This weekend marks a new season of moveable feasts in the Christian calendar. Easter is fixed by a formula dating back nearly 1700 years, and its occurrence sets the dates for other celebrations honoring saints and events. Easter has astronomical ties to the Hebrew calendar as well, and the method of their reckoning still uses rules established long ago. We often receive queries about the dates of the first Easter, and unfortunately there is no clear-cut answer due to the vagaries of the ancient texts and the exact rules employed in the Hebrew calendar of the era. Like the event itself, the date will probably always remain a mystery.

The evening sky still plays host to the best celestial show of the night, with four planets gracing the sky as deep twilight fades. You still have some time to enjoy a good view of these far-flung worlds, but that will begin to change rapidly over the next several weeks.

Venus catches our attention as soon as the Sun slips below the horizon. Keen eyed observers can find her during the daytime on days with exceptionally clear skies. For now she hangs well above the western horizon at dusk, and by the end of twilight her glow commands attention. She will continue to brighten slowly for the next month or so before beginning her plunge toward the Sun and her solar transit in June.

Mars stays ahead of Venus this week, but the gap between them narrows to about 6 degrees. Venus doesn’t have quite enough to pass the distant red planet, though, and as April winds down the two will slowly drift apart.

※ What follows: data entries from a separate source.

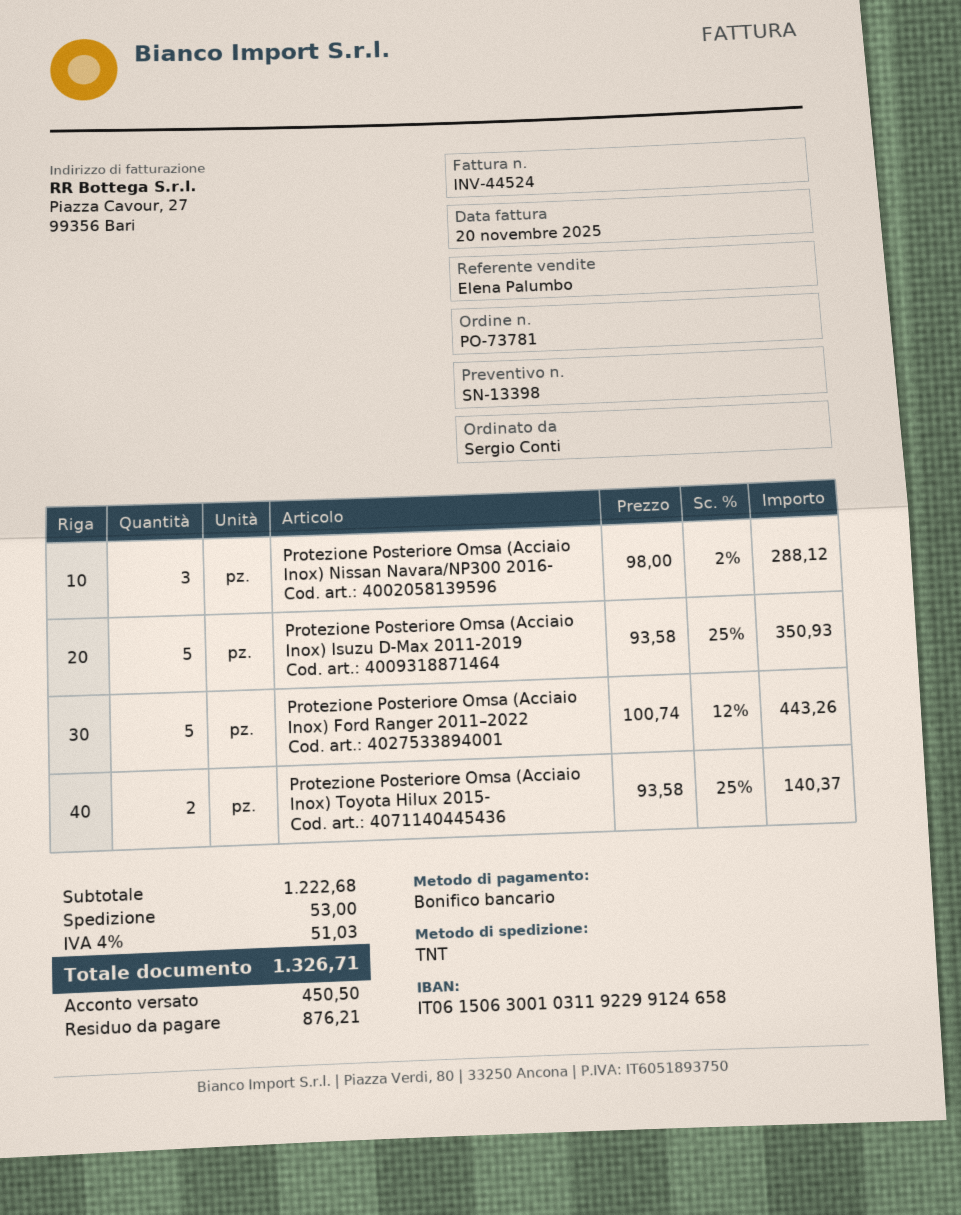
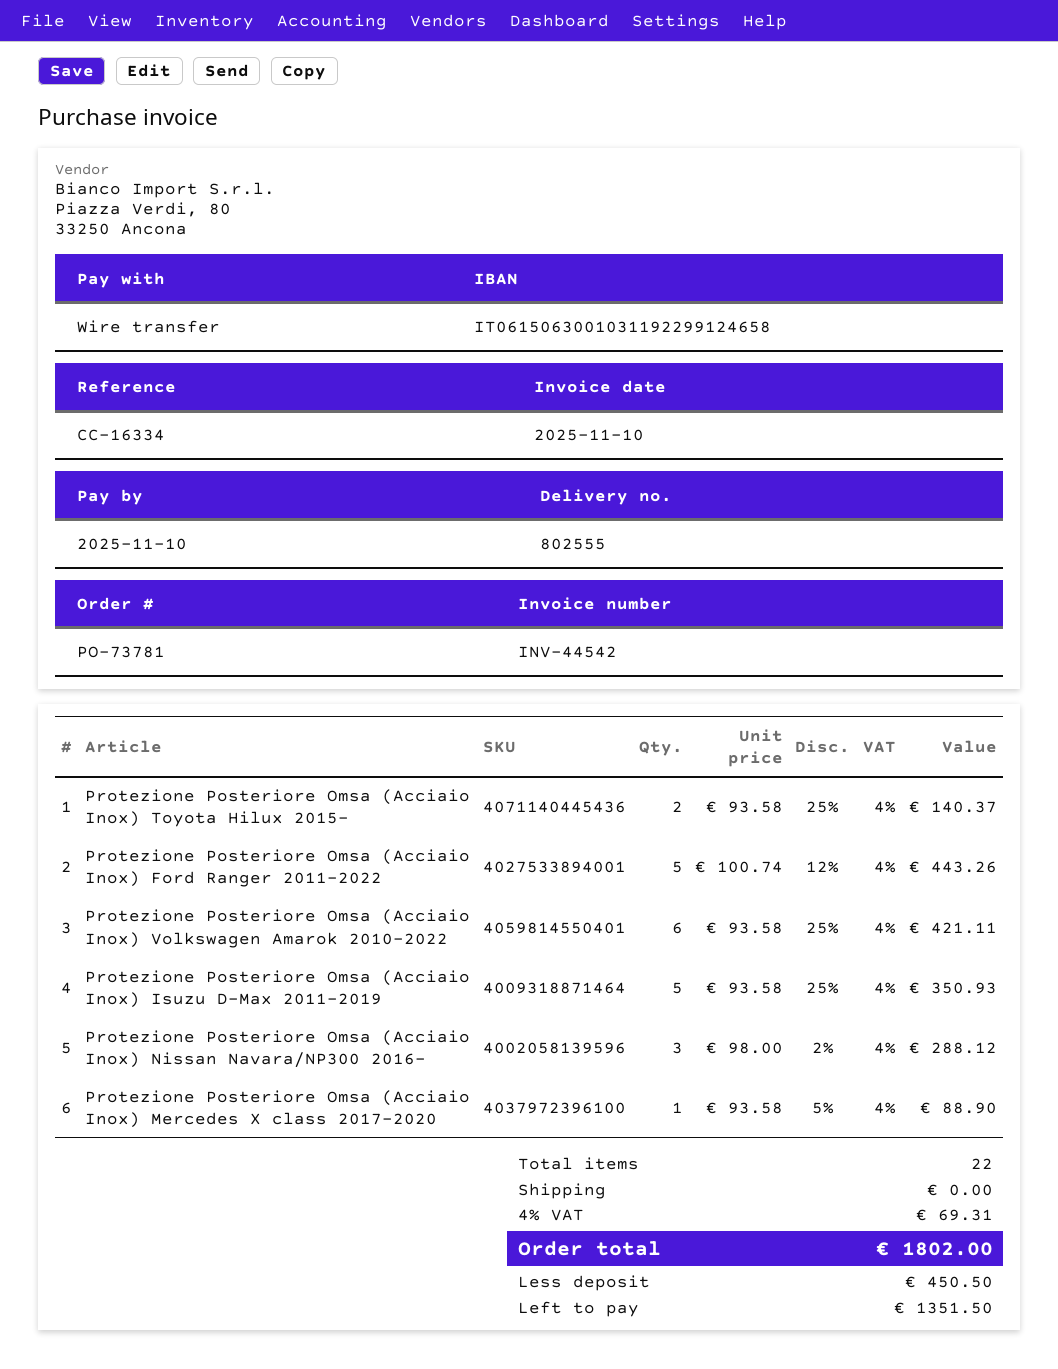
invoice number: INV-44524 -> INV-44542
invoice date: 2025-11-20 -> 2025-11-10
Protezione Posteriore Omsa (Acciaio Inox) Volkswagen Amarok 2010-2022: none -> 6 x 93.58 - 25% = 421.11
Protezione Posteriore Omsa (Acciaio Inox) Mercedes X class 2017-2020: none -> 1 x 93.58 - 5% = 88.90
shipping: 53.00 -> 0.00
tax: 4% = 51.03 -> 4% = 69.31
total: 1326.71 -> 1802.00
balance: 876.21 -> 1351.50

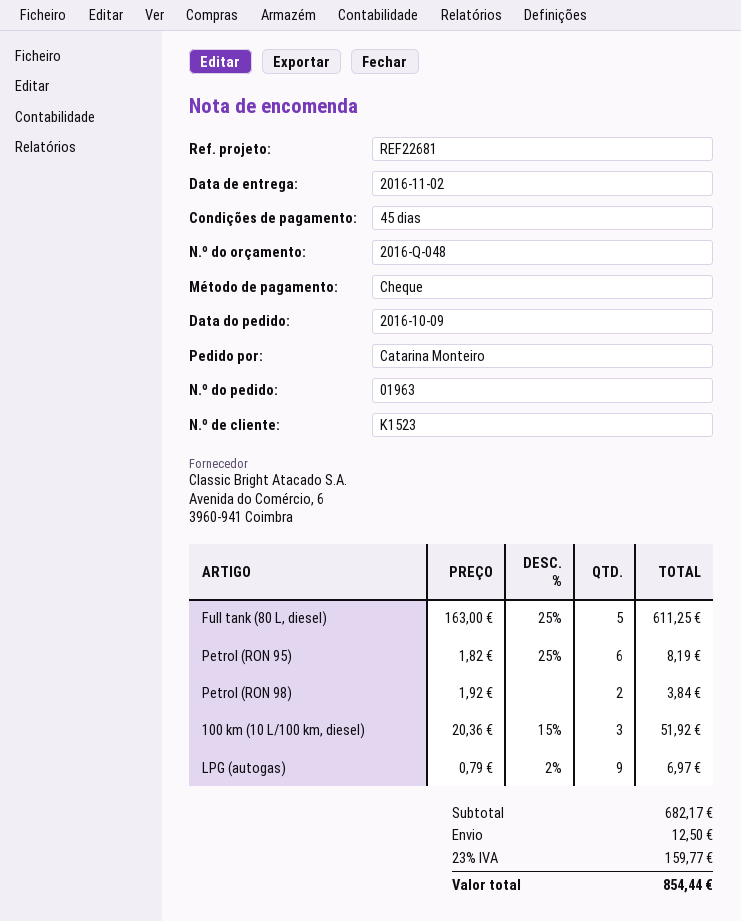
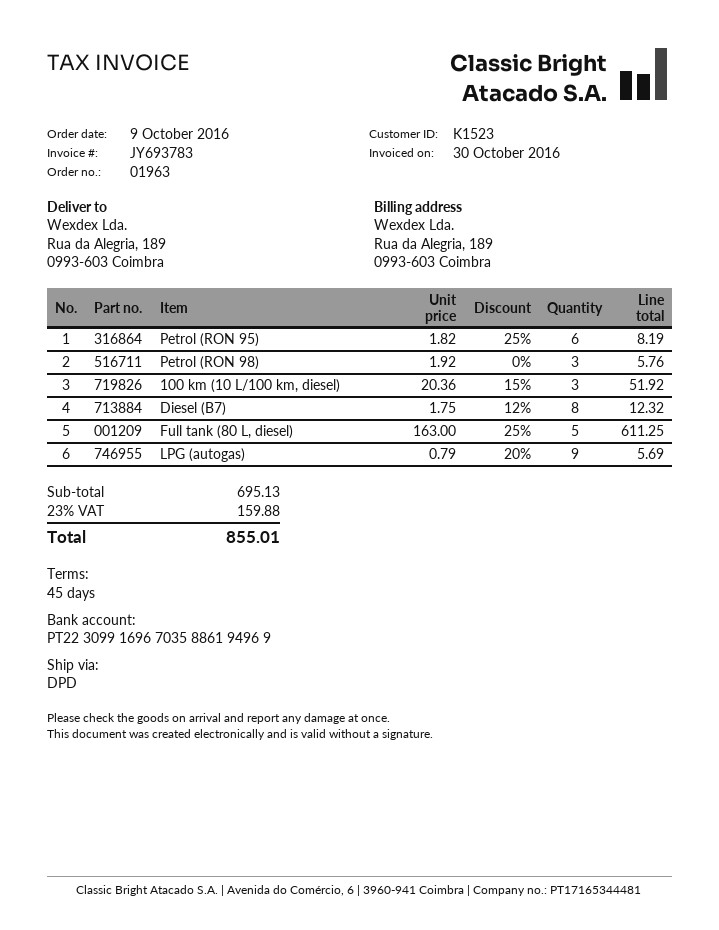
Petrol (RON 98): 2 x 1.92 = 3.84 -> 3 x 1.92 = 5.76
LPG (autogas): 9 x 0.79 - 2% = 6.97 -> 9 x 0.79 - 20% = 5.69
Diesel (B7): none -> 8 x 1.75 - 12% = 12.32
subtotal: 682.17 -> 695.13
shipping: 12.50 -> none
tax: 23% = 159.77 -> 23% = 159.88
total: 854.44 -> 855.01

Saturn starts the evening off in twilight west of the meridian, but he’s still high enough to train the telescope on for a few hours of entertaining observing. His rings are tilted at their widest angle for the year and have begun to slowly close up. This process will culminate with their edge-on presentation in the fall of 2009. We won’t have as good a view of them until 2017!

Jupiter crosses the meridian at around 10:00 pm EDT, so he’s a good target all night long. Jupiter provides endless hours of fascination for the small telescope owner who has a patient eye. His subtle pastel hues betray an atmosphere teeming with unimaginable violence, while his moons seem to drift serenely despite the gravitational grip of their huge master.

SpaceRef staff editor.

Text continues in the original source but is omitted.